-- Opening Marker --

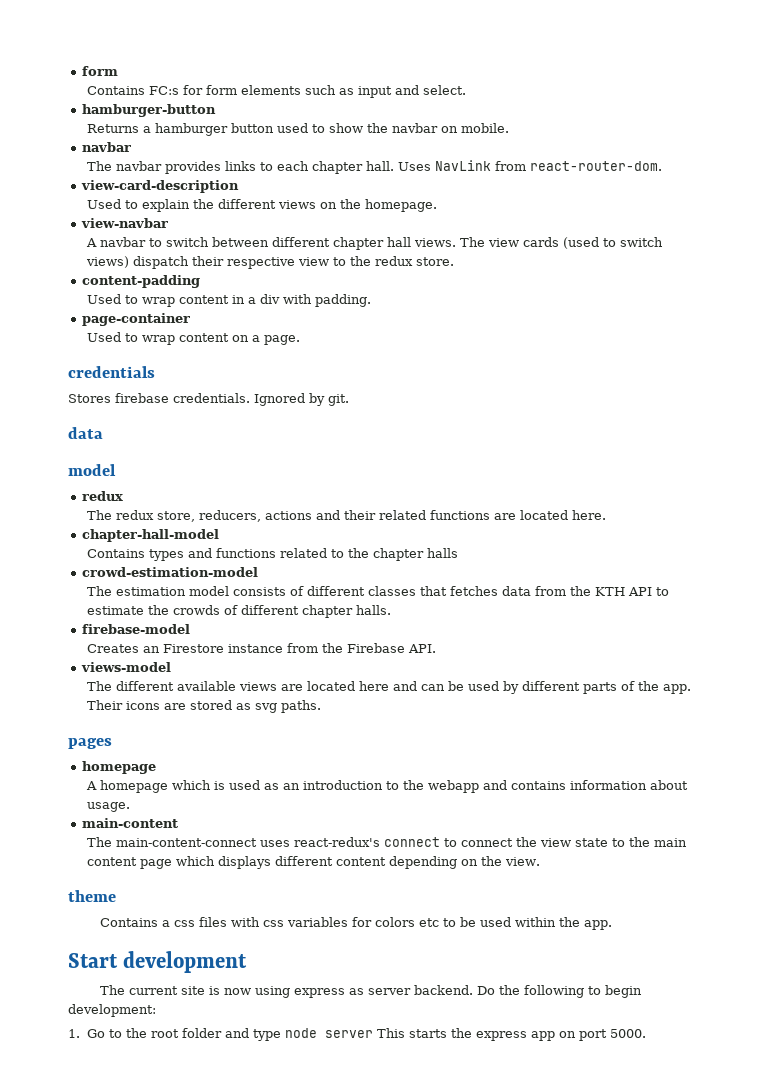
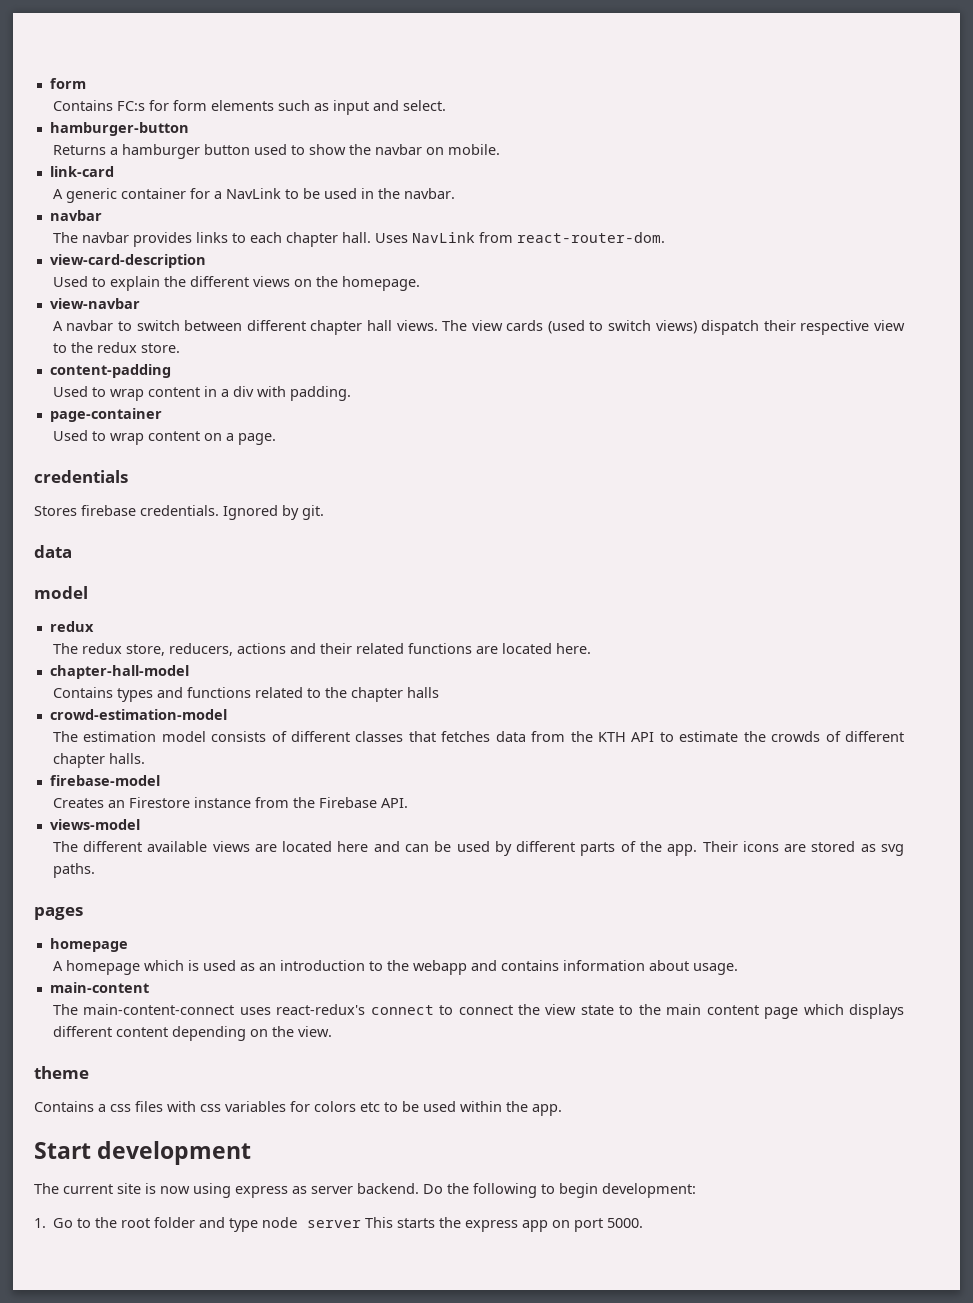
(510, 128) none -> [49,166,114,177] [52,188,455,203] // link-card // A generic container for a NavLink to be used in the navbar.

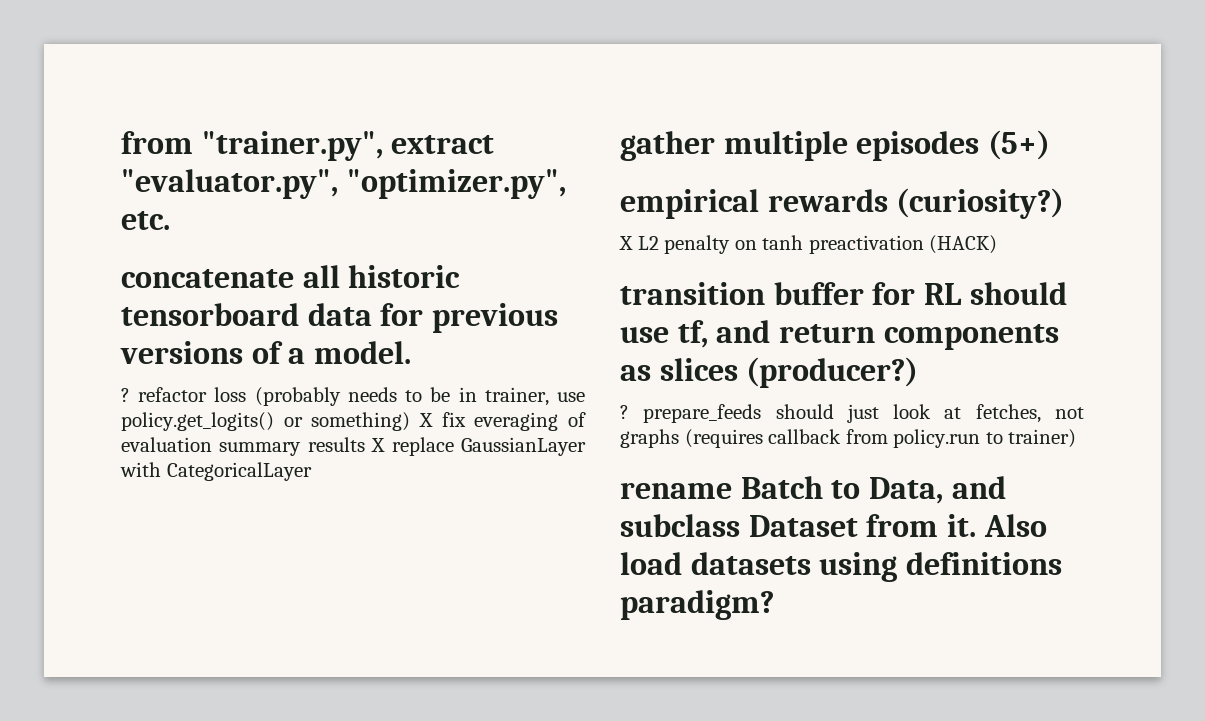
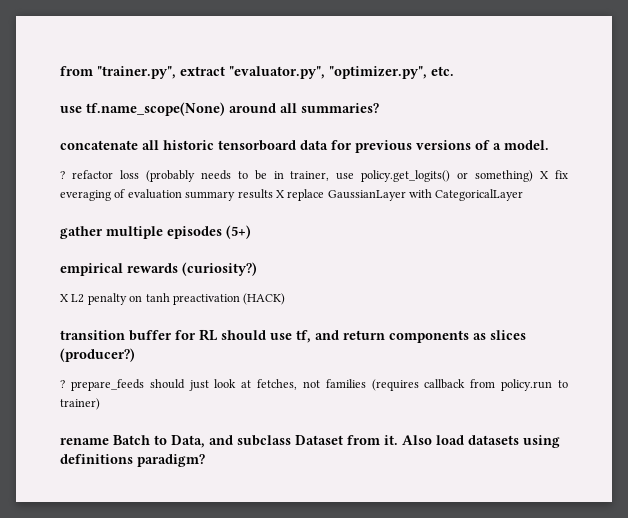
(170, 220) none -> [60,102,379,116] // use tf.name_scope(None) around all summaries?
[620,429,679,448] graphs -> [325,379,366,388] families

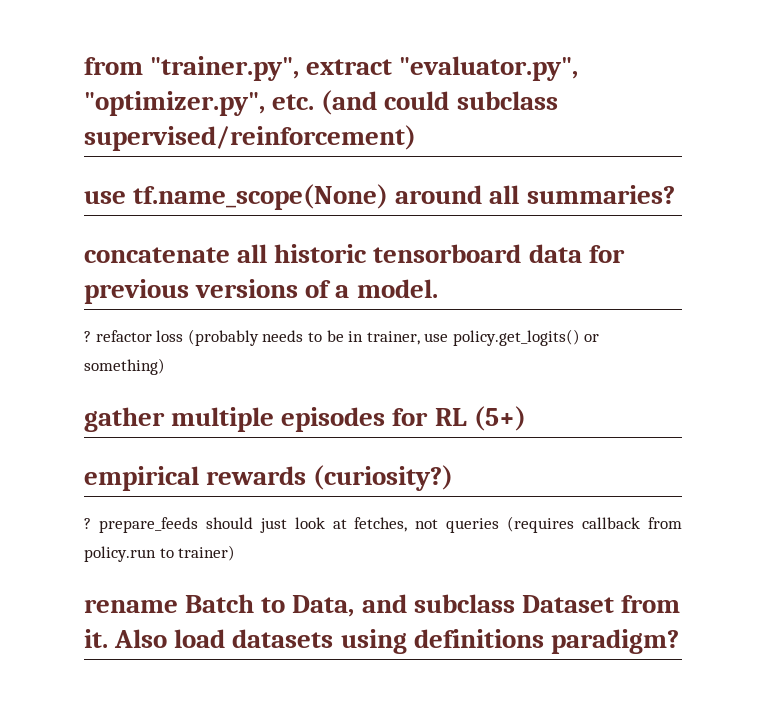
(454, 71) none -> [321,90,558,115] [84,125,416,151] (and could subclass supervised/reinforcement)
[540,170,568,179] [60,189,524,201] X fix everaging of evaluation summary results X replace GaussianLayer with CategoricalLayer -> (165, 366) none
(222, 232) none -> [392,408,467,426] for RL
[60,293,286,305] [60,329,526,343] [60,348,135,362] // X L2 penalty on tanh preactivation (HACK) // transition buffer for RL should use tf, and return components as slices (producer?) -> (454, 478) none
[325,379,366,388] families -> [446,518,500,533] queries

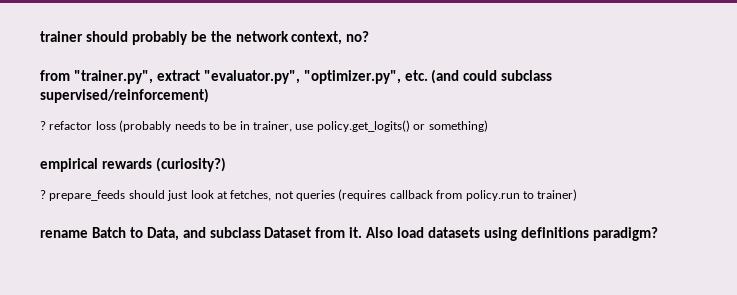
(84, 66) none -> [40,31,370,45] trainer should probably be the network context, no? //
[84,184,675,210] [84,244,625,263] [84,279,438,304] // use tf.name_scope(None) around all summaries? // concatenate all historic tensorboard data for previous versions of a model. -> (209, 95) none
[84,406,526,432] // gather multiple episodes for RL (5+) -> (488, 126) none

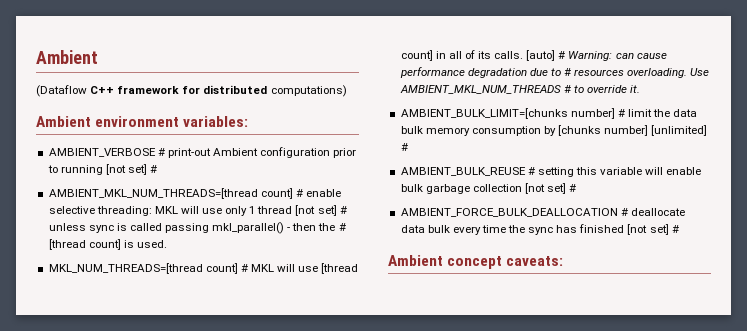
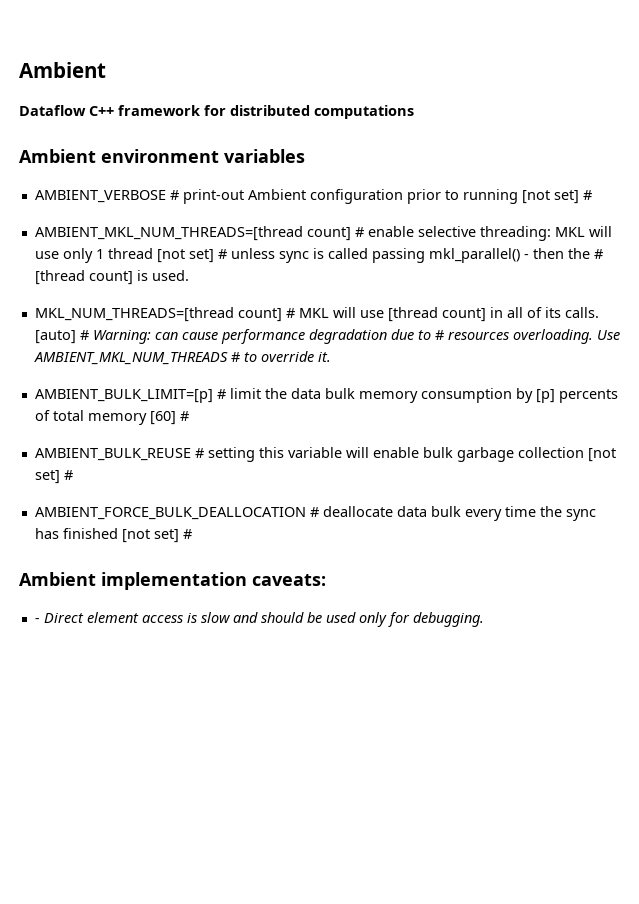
[36,85,87,97] (Dataflow -> [19,105,86,116] Dataflow
[270,85,347,97] computations) -> [314,105,414,119] computations
[183,116,249,127] variables: -> [224,149,305,163] variables
[400,108,615,119] AMBIENT_BULK_LIMIT=[chunks number] -> [34,389,213,403] AMBIENT_BULK_LIMIT=[p]
[558,125,708,136] [chunks number] [unlimited] -> [535,389,618,403] [34,410,176,425] [p] percents of total memory [60]
[447,256,503,269] concept -> [101,572,247,590] implementation
(564, 261) none -> [34,612,484,627] // - Direct element access is slow and should be used only for debugging.

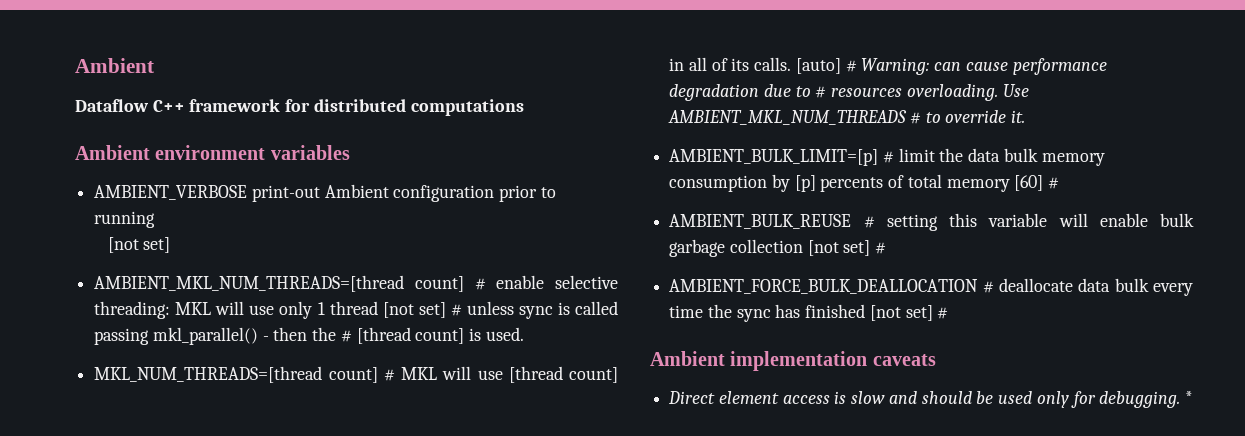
[169,190,179,200] # -> (248, 192) none
[521,190,592,204] [not set] # -> [107,237,171,253] // [not set]
[252,574,326,586] [34,618,40,623] caveats: // - -> [872,354,936,366] caveats //
(484, 619) none -> [1184,391,1193,404] *

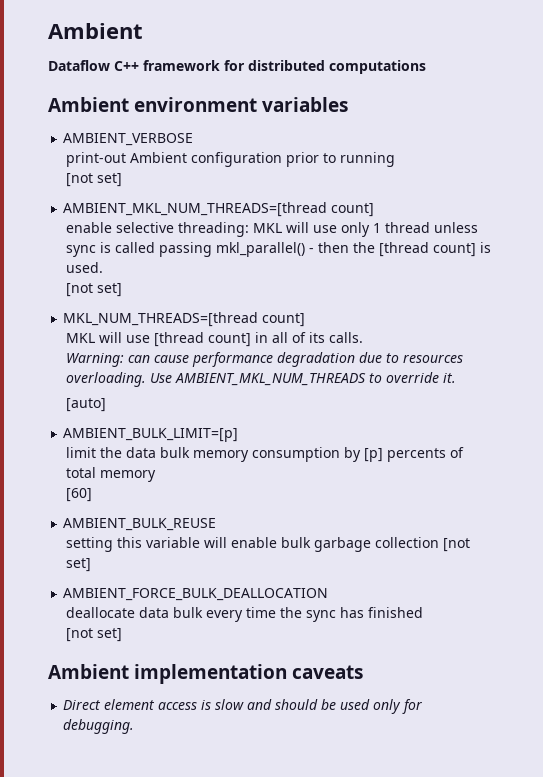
(248, 192) none -> (194, 139) //
[474,278,486,290] # -> (375, 210) //
[382,302,462,318] [not set] # -> (431, 227) none
[340,330,352,342] # -> (376, 247) none
(524, 334) none -> [66,283,123,297] // [not set]
[383,369,395,381] # -> (306, 320) //
[795,58,857,74] [auto] # -> (364, 337) //
[815,86,827,98] # -> (400, 358) none
[909,112,921,124] # -> (367, 379) none
(1026, 116) none -> [66,398,107,412] // [auto]
[882,151,894,163] # -> (239, 435) //
(1010, 185) none -> (157, 476) //
[1048,177,1060,189] # -> (93, 495) none
[863,216,875,228] # -> (217, 524) //
[875,242,887,254] # -> (92, 565) none
[982,281,994,293] # -> (329, 594) //
[869,305,949,321] [not set] # -> [66,628,123,642] // [not set]
[1184,391,1193,404] * -> (135, 726) none

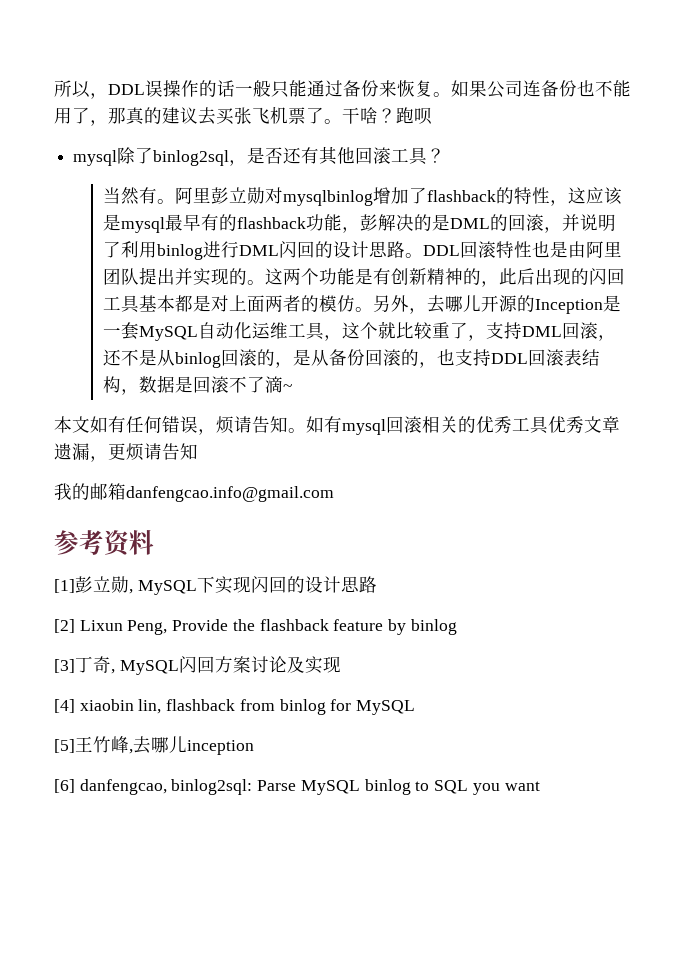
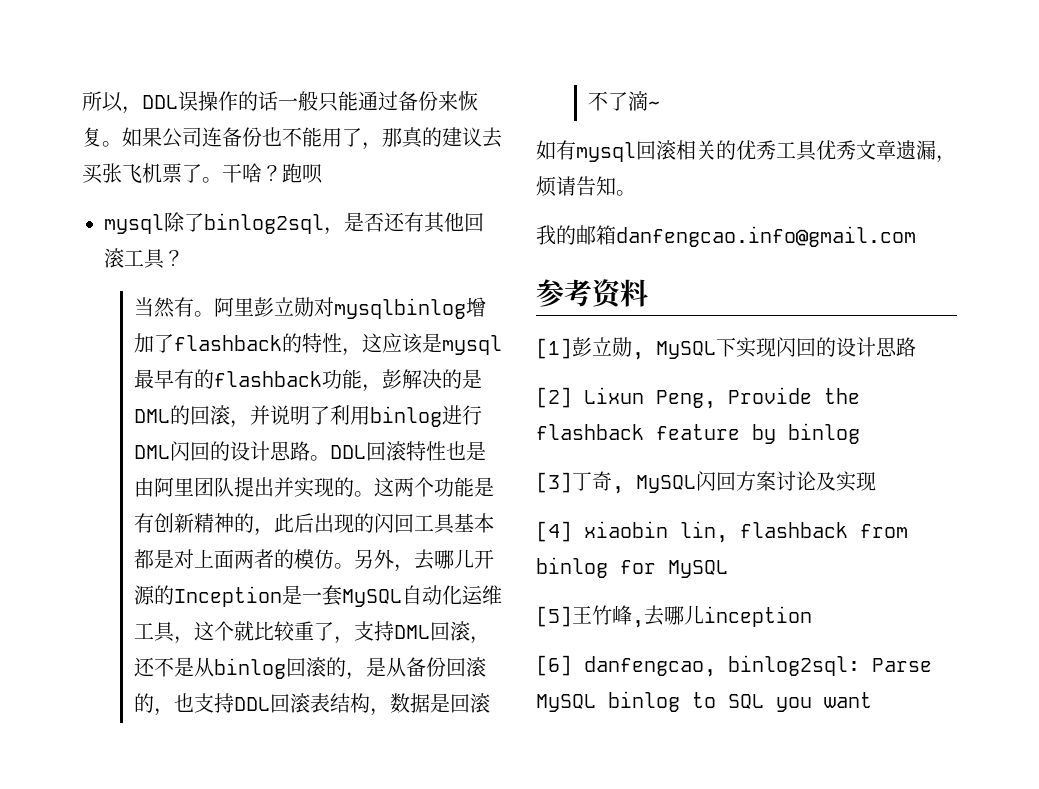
[54,416,306,435] 本文如有任何错误，烦请告知。 -> (661, 105) none
[108,443,198,461] 更烦请告知 -> [536,176,636,197] 烦请告知。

-- Closing Marker --

▶ Task prompt
Nothing but the lines from the top of the data above through the line containing "(170, 220) none" should be output, exactly as written and without the pictures.

▶ Answer
(510, 128) none -> [49,166,114,177] [52,188,455,203] // link-card // A generic container for a NavLink to be used in the navbar.

(170, 220) none -> [60,102,379,116] // use tf.name_scope(None) around all summaries?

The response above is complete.